WORK REQUIRED:
Give the lines again, unchanged, starting with the line containing "[243,130,292,137] sources ->" and ending with the last line of the data below.

INPUT RECORDS:
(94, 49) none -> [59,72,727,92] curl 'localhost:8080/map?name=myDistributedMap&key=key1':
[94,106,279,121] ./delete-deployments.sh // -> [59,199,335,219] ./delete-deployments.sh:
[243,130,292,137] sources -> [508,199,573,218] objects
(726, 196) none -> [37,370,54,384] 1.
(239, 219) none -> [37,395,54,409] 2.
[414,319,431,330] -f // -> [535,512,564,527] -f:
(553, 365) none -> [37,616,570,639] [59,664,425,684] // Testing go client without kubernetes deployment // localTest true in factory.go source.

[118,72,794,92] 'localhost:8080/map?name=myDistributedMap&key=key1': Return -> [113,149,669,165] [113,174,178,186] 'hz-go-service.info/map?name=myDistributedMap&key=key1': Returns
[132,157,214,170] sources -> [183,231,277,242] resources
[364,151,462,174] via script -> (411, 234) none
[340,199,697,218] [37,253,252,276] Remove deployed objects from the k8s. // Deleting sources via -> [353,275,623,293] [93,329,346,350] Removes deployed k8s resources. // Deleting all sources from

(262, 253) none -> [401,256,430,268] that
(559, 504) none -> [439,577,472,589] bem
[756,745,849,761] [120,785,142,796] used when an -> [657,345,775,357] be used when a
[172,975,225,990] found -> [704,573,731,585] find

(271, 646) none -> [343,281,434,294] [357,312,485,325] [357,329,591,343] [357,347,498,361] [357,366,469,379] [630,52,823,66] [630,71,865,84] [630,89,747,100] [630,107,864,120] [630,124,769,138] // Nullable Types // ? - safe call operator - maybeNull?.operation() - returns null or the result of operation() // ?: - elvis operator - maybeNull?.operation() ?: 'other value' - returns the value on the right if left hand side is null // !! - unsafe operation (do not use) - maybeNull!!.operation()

REPLY:
[243,130,292,137] sources -> [508,199,573,218] objects
(726, 196) none -> [37,370,54,384] 1.
(239, 219) none -> [37,395,54,409] 2.
[414,319,431,330] -f // -> [535,512,564,527] -f:
(553, 365) none -> [37,616,570,639] [59,664,425,684] // Testing go client without kubernetes deployment // localTest true in factory.go source.

[118,72,794,92] 'localhost:8080/map?name=myDistributedMap&key=key1': Return -> [113,149,669,165] [113,174,178,186] 'hz-go-service.info/map?name=myDistributedMap&key=key1': Returns
[132,157,214,170] sources -> [183,231,277,242] resources
[364,151,462,174] via script -> (411, 234) none
[340,199,697,218] [37,253,252,276] Remove deployed objects from the k8s. // Deleting sources via -> [353,275,623,293] [93,329,346,350] Removes deployed k8s resources. // Deleting all sources from

(262, 253) none -> [401,256,430,268] that
(559, 504) none -> [439,577,472,589] bem
[756,745,849,761] [120,785,142,796] used when an -> [657,345,775,357] be used when a
[172,975,225,990] found -> [704,573,731,585] find

(271, 646) none -> [343,281,434,294] [357,312,485,325] [357,329,591,343] [357,347,498,361] [357,366,469,379] [630,52,823,66] [630,71,865,84] [630,89,747,100] [630,107,864,120] [630,124,769,138] // Nullable Types // ? - safe call operator - maybeNull?.operation() - returns null or the result of operation() // ?: - elvis operator - maybeNull?.operation() ?: 'other value' - returns the value on the right if left hand side is null // !! - unsafe operation (do not use) - maybeNull!!.operation()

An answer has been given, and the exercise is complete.